_Problem_
Write out exactly the lines between the line containing "- I have solid" and the end of the records, counting both ends, and leave out all pictures.

Dataset excerpts:
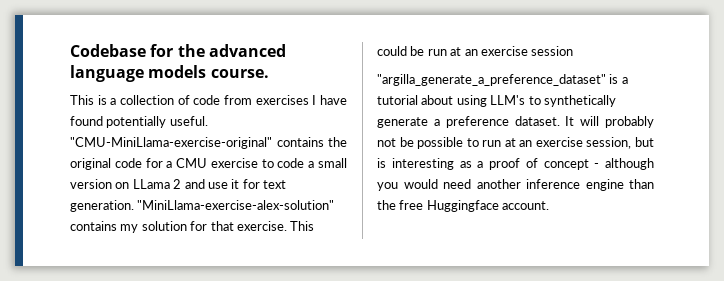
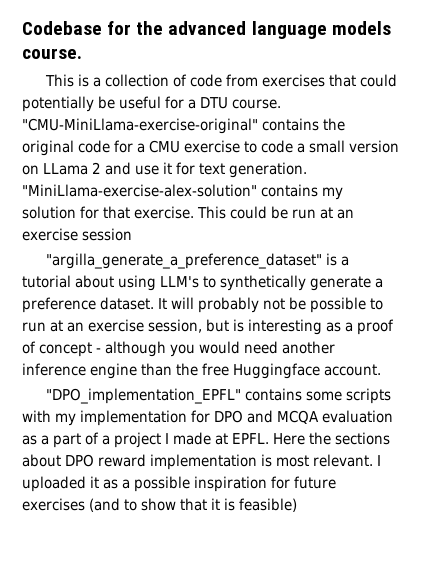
- This is a collection of code from exercises I have found potentially useful.
+ This is a collection of code from exercises that could potentially be useful for a DTU course.
+ "DPO_implementation_EPFL" contains some scripts with my implementation for DPO and MCQA evaluation as a part of a project I made at EPFL. Here the sections about DPO reward implementation is most relevant. I uploaded it as a possible inspiration for future exercises (and to show that it is feasible)

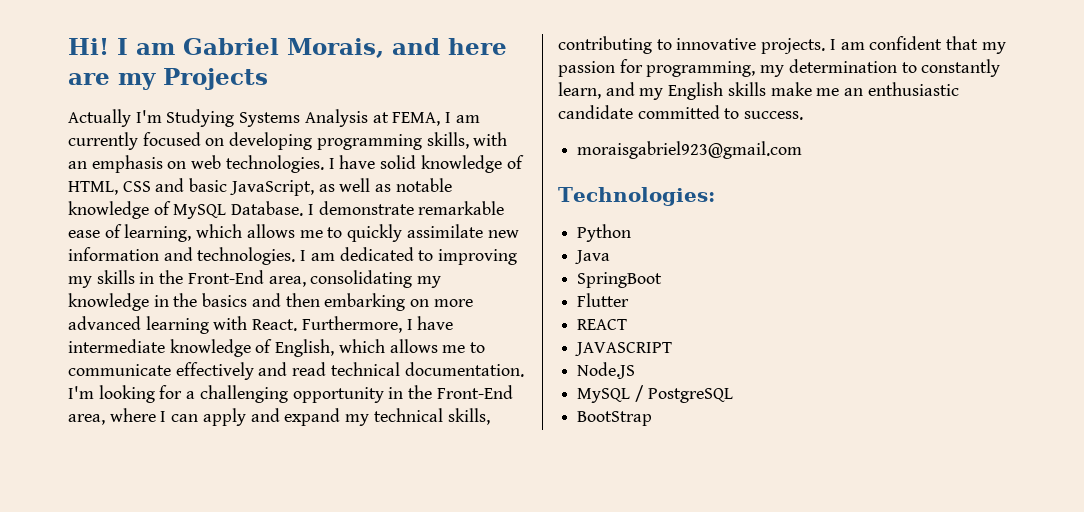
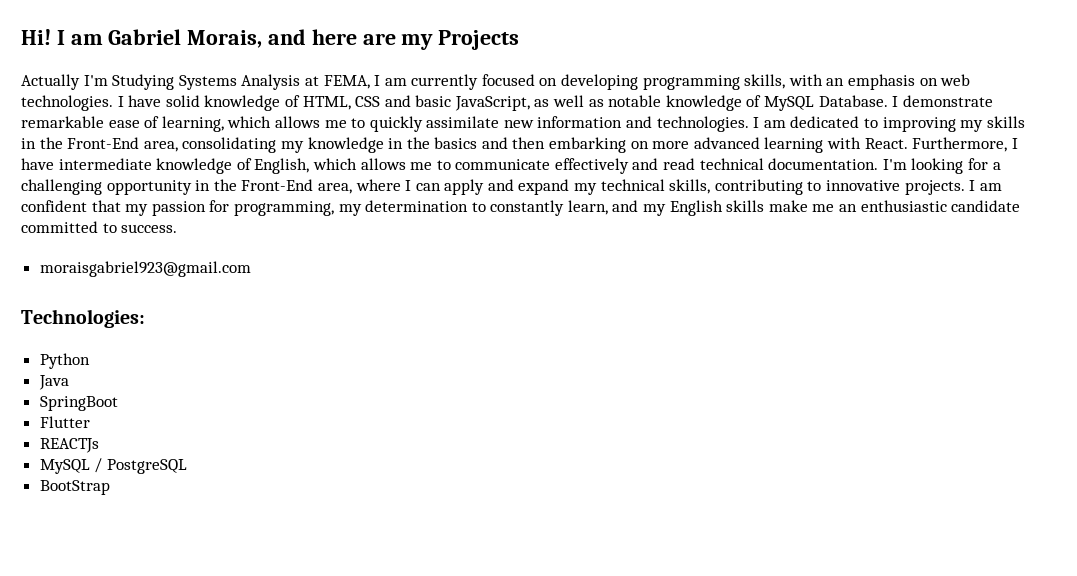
- REACT
- JAVASCRIPT
- Node.JS
+ REACTJs

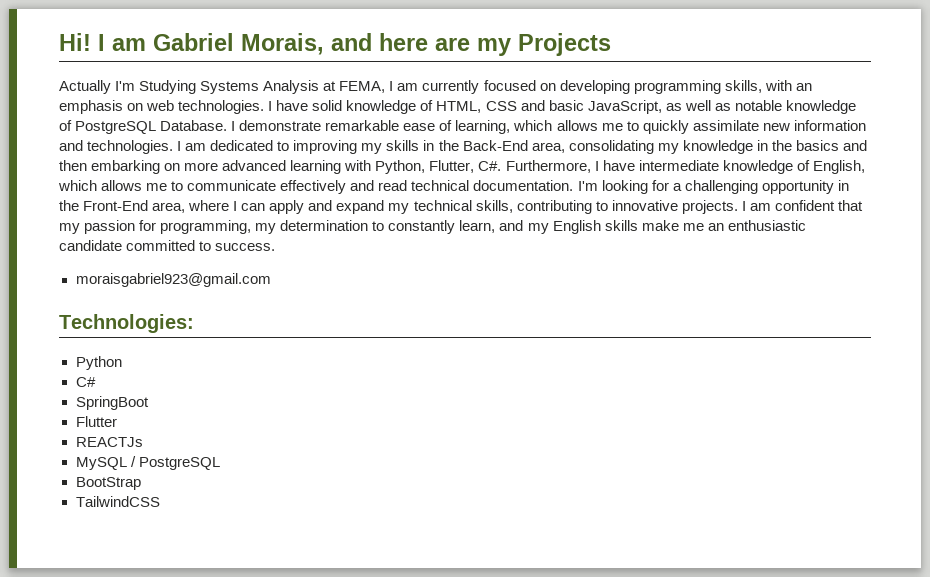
- I have solid knowledge of HTML, CSS and basic JavaScript, as well as notable knowledge of MySQL Database.
+ I have solid knowledge of HTML, CSS and basic JavaScript, as well as notable knowledge of PostgreSQL Database.
- I am dedicated to improving my skills in the Front-End area, consolidating my knowledge in the basics and then embarking on more advanced learning with React. Furthermore, I have intermediate knowledge of English, which allows me to communicate effectively and read technical documentation.
+ I am dedicated to improving my skills in the Back-End area, consolidating my knowledge in the basics and then embarking on more advanced learning with Python, Flutter, C#. Furthermore, I have intermediate knowledge of English, which allows me to communicate effectively and read technical documentation.
- Java
+ C#
+ TailwindCSS

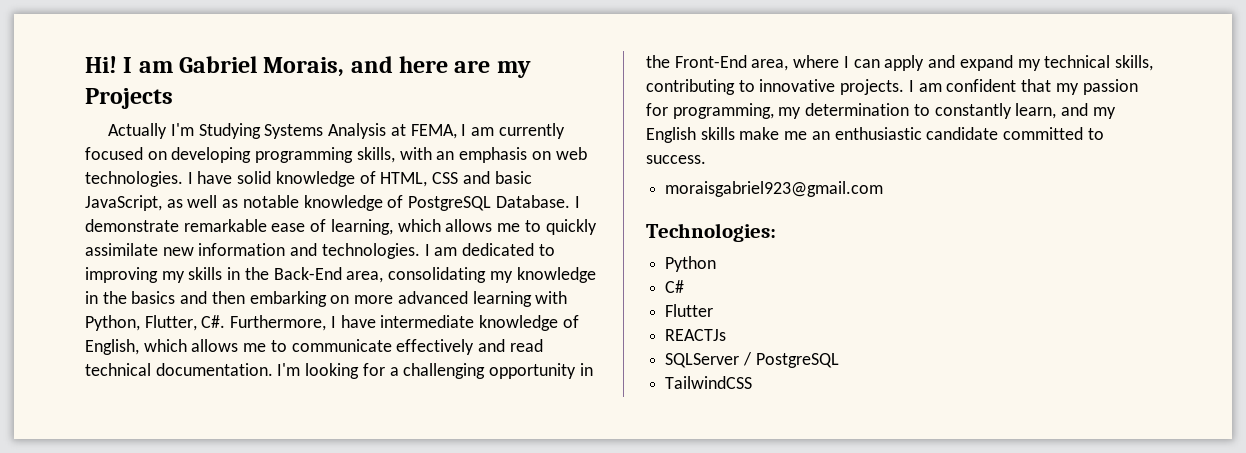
- SpringBoot
- MySQL / PostgreSQL
+ SQLServer / PostgreSQL
- BootStrap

_Problem solution_
- I have solid knowledge of HTML, CSS and basic JavaScript, as well as notable knowledge of MySQL Database.
+ I have solid knowledge of HTML, CSS and basic JavaScript, as well as notable knowledge of PostgreSQL Database.
- I am dedicated to improving my skills in the Front-End area, consolidating my knowledge in the basics and then embarking on more advanced learning with React. Furthermore, I have intermediate knowledge of English, which allows me to communicate effectively and read technical documentation.
+ I am dedicated to improving my skills in the Back-End area, consolidating my knowledge in the basics and then embarking on more advanced learning with Python, Flutter, C#. Furthermore, I have intermediate knowledge of English, which allows me to communicate effectively and read technical documentation.
- Java
+ C#
+ TailwindCSS

- SpringBoot
- MySQL / PostgreSQL
+ SQLServer / PostgreSQL
- BootStrap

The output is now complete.